What do we mean when we say something is socially constructed? How is the social construction of reality created, changed, and maintained? What is an incorrigible proposition? Are perceptions of truth and reality static?  What is identity?  What is socialization?  What are the agents of socialization?  What is anticipatory socialization?  What is culture? What us a subculture? What is ethnocentrism? Cultural relativism?  What are norms? What is a more? A folkway? What are sanctions?

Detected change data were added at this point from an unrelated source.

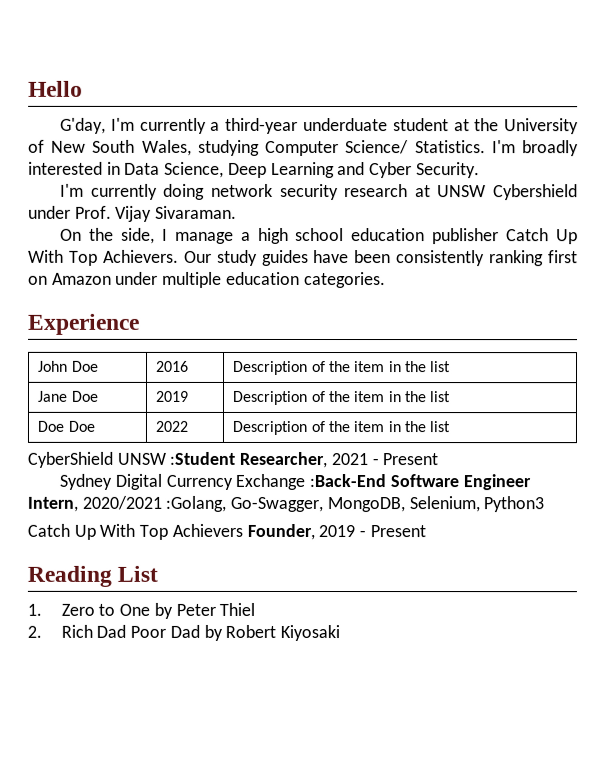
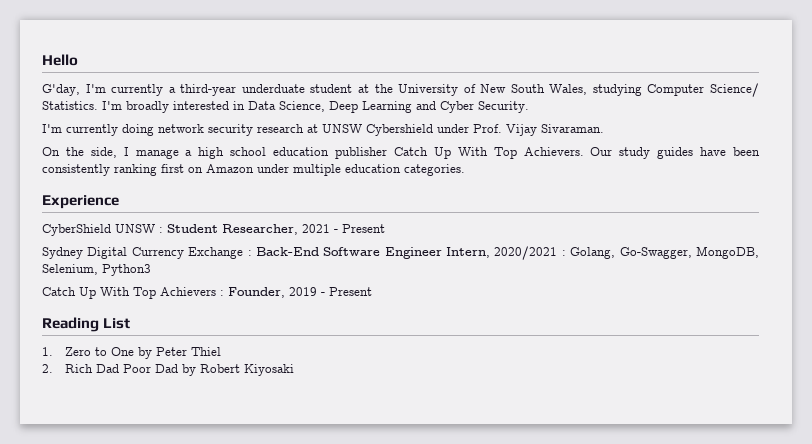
[38,360,99,372] [156,360,190,372] [233,360,452,376] [37,390,99,402] [155,390,190,402] [232,390,451,406] [37,420,95,432] [155,420,189,432] [232,420,451,436] // John Doe | 2016 | Description of the item in the list // Jane Doe | 2019 | Description of the item in the list // Doe Doe | 2022 | Description of the item in the list -> (119, 202) none
[169,451,236,465] :Student -> [159,224,218,233] : Student
[309,474,387,488] :Back-End -> [247,247,319,256] : Back-End
[165,495,227,512] :Golang, -> [561,247,616,259] : Golang,
(243, 530) none -> [220,290,224,296] :

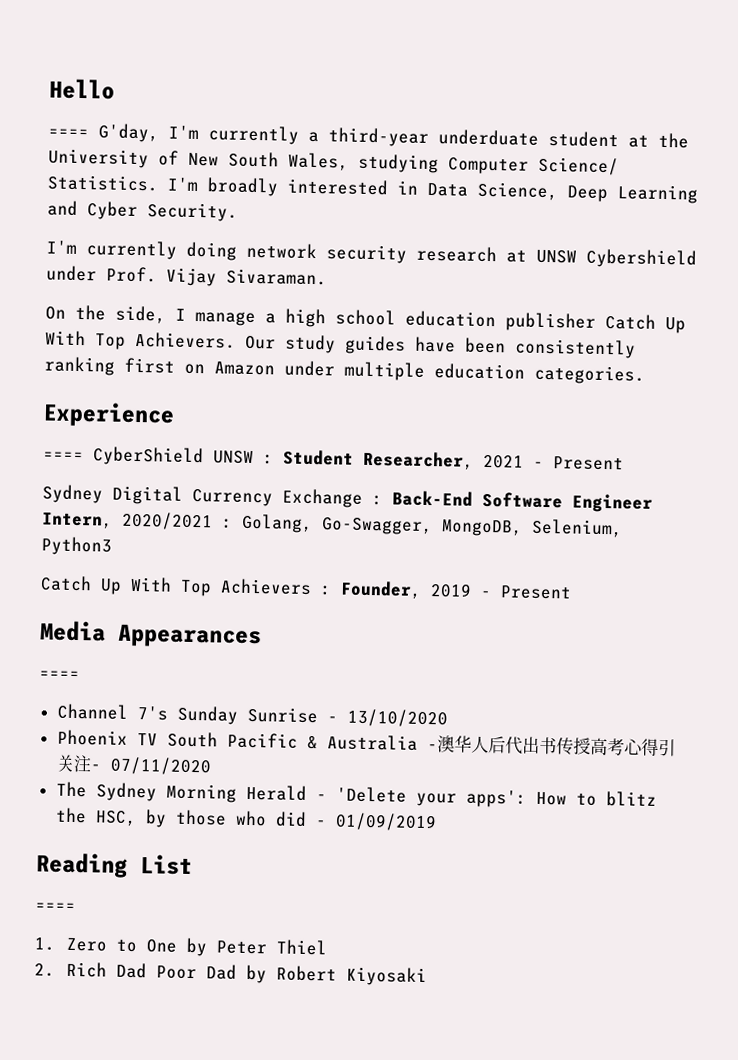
(78, 60) none -> [48,128,89,138] ====
(119, 202) none -> [43,451,84,461] ====
(372, 291) none -> [40,620,262,649] [39,670,80,680] [56,703,448,728] [56,729,676,757] [55,754,212,776] [55,781,657,808] [54,807,437,832] // Media Appearances // ==== // Channel 7's Sunday Sunrise - 13/10/2020 // Phoenix TV South Pacific & Australia -澳华人后代出书传授高考心得引关注- 07/11/2020 // The Sydney Morning Herald - 'Delete your apps': How to blitz the HSC, by those who did - 01/09/2019
(131, 323) none -> [35,902,76,912] // ====

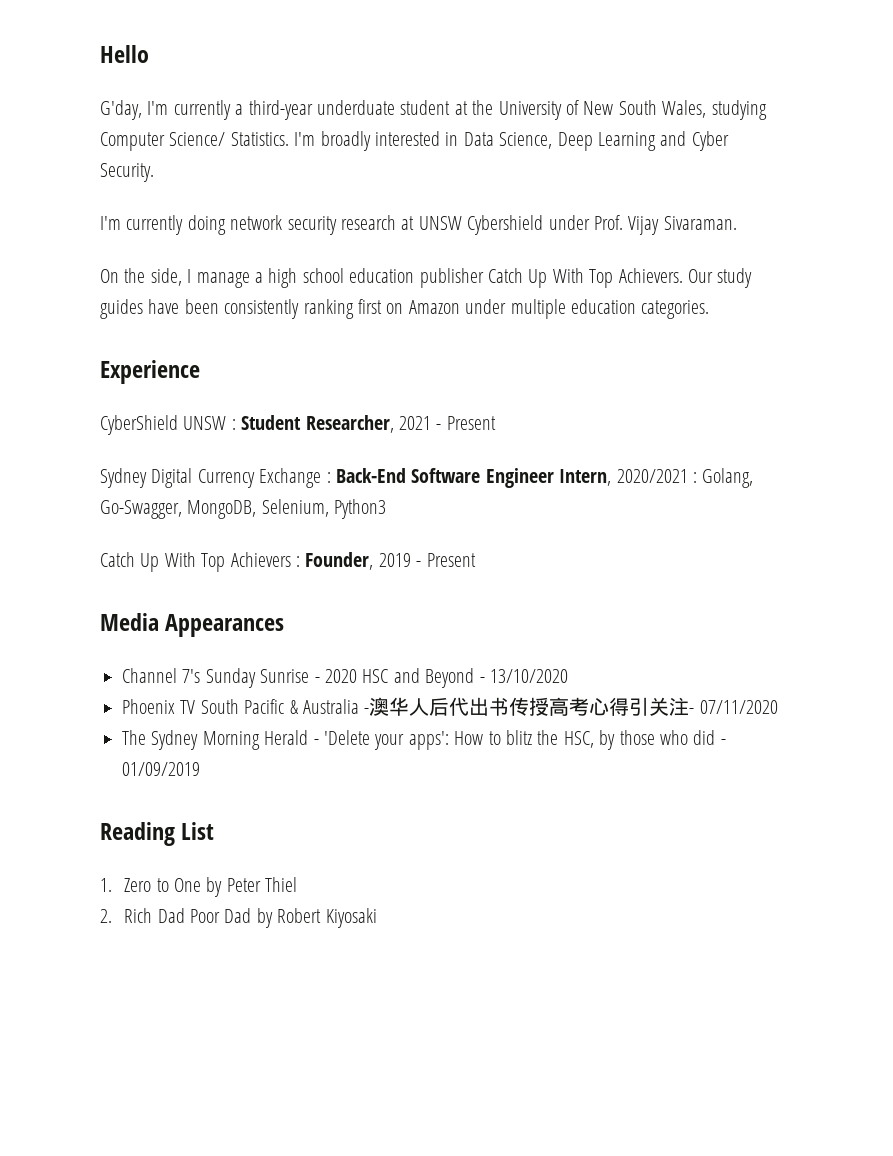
[48,128,89,138] ==== -> (149, 54) none
[43,451,84,461] ==== -> (200, 372) none
[39,670,80,680] // ==== -> (285, 625) none
(338, 719) none -> [325,668,485,688] 2020 HSC and Beyond -
[35,902,76,912] // ==== -> (215, 831) none

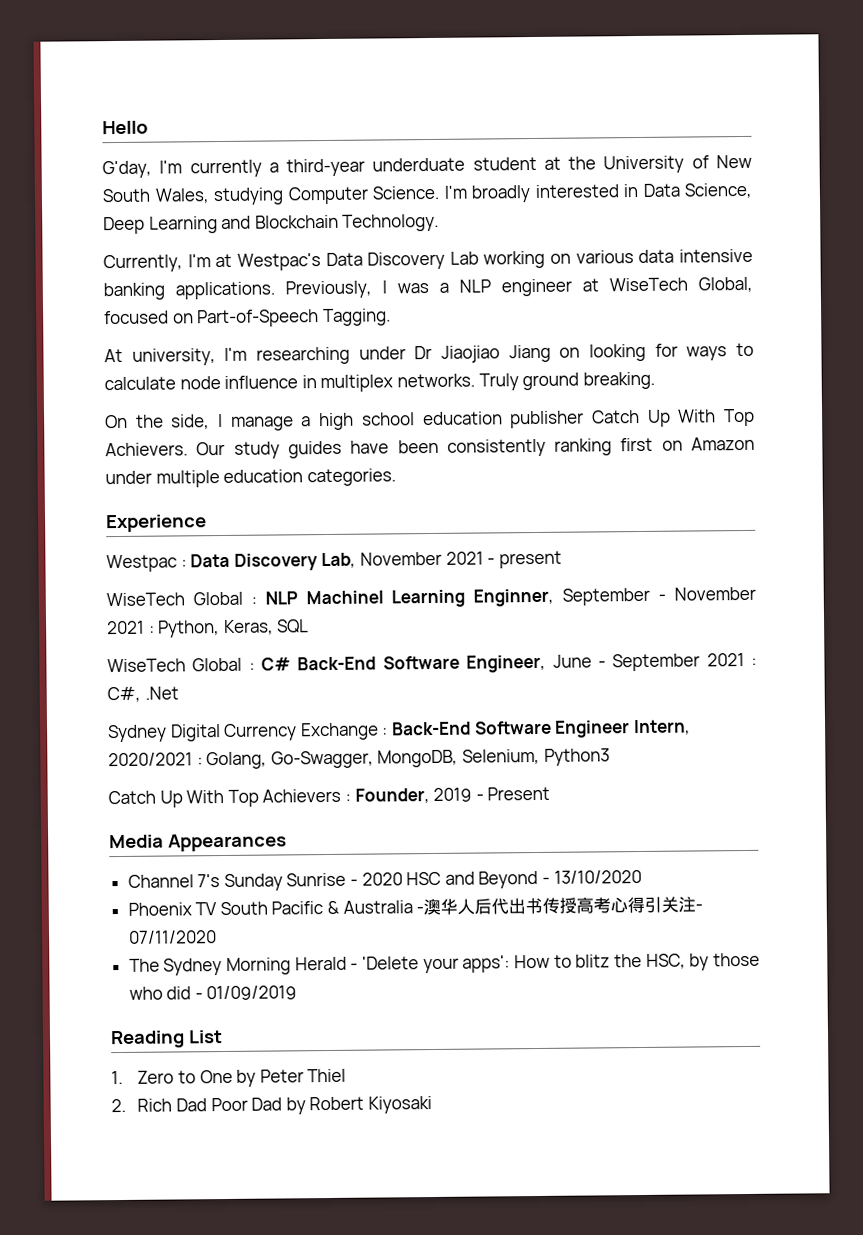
[169,132,289,146] Science/ Statistics. -> [372,185,439,200] Science.
[691,131,729,151] [100,163,154,182] [100,215,737,235] Cyber Security. // I'm currently doing network security research at UNSW Cybershield under Prof. Vijay Sivaraman. -> [254,213,440,232] [103,248,753,273] [103,276,753,301] [104,308,391,328] [104,342,754,366] [104,371,655,393] Blockchain Technology. // Currently, I'm at Westpac's Data Discovery Lab working on various data intensive banking applications. Previously, I was a NLP engineer at WiseTech Global, focused on Part-of-Speech Tagging. // At university, I'm researching under Dr Jiaojiao Jiang on looking for ways to calculate node influence in multiplex networks. Truly ground breaking.
[100,415,496,435] CyberShield UNSW : Student Researcher, 2021 - Present -> [106,550,562,573] [106,586,756,608] [107,619,310,638] [107,652,758,673] [107,686,179,703] Westpac : Data Discovery Lab, November 2021 - present // WiseTech Global : NLP Machinel Learning Enginner, September - November 2021 : Python, Keras, SQL // WiseTech Global : C# Back-End Software Engineer, June - September 2021 : C#, .Net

In his early work, what does Adam Smith theorize was the force that gave us our moral sensibility?  How important was this force for reproducing human society? What is William James’ perspective on the self?  What are the different selves?  What is Charles Horton Cooley’s metaphor for the social process?  What are the three points in his understanding of self? Who is John Dewey and how did he conceptualize pragmatism?  What are other ideas of Dewey’s?  What is “deliberation”? Who is Erving Goffman? What is a total institution? What is impression management? What is stigma? What are the types? What is a spoiled identity? What is social psychology from Mead’s perspective? Does Mead put individual self prior to social process?  What does Mead mean when he says that the self “is an object to itself”?  What is self-consciousness?  How central is interaction to this process?  What are the stages in the development of the self and what are their characteristics.  What is the “I”?  What is the “me”?  What is “society”? Is communication exclusively a human thing?  If not, what is the basic difference between human communication and most non-human communication?  How do we understand the mind? What does Sam Richards’ argue about the importance of empathy and the sociological imagination?  What is Steven Pinker’s argument concerning the use of language in negotiating the three basic types of relationships? What is Rifkin’s argument concerning the empathic civilization? What are the types of empathic relations in history?


Who is Jonathan Turner and how does he differentiate between science, ideology, and other forms of knowledge?  Who is Sandra Harding and what is “strong objectivity”? What is her argument concerning the neutrality and the depoliticization of science?  What is epistemological relativism versus sociological relativism? According to Diesing, the internalist view of social science argues that social science is an autonomous institution with its own values of objectivity and neutrality.  From this point of view, political influences come from outside the institution.  How is this different from the externalist view?  What is the institutional power and position view? Technocratic science is that type of science that Diesing claims benefits corporations, the state, and the military.  What is the other type of science Diesing identifies?  What would it take to make this possible?


Many social theorists posit that these developments are inherent in a capitalist system, whether its form is liberal or state capitalist. This view is reflected in the scholars associated with the Frankfurt School discussed in class, Herbert Marcuse, Walter Benjamin, Max Horkheimer, Theodor Adorno, and Franz Neumann. One view emphasized in class is that of Erich Fromm, who distinguished between negative and positive freedom, describing the causes of and nature of the “escape from freedom” that plagues liberal societies, manifesting itself in authoritarianism and fascism. Be sure to know Fromm’s argument.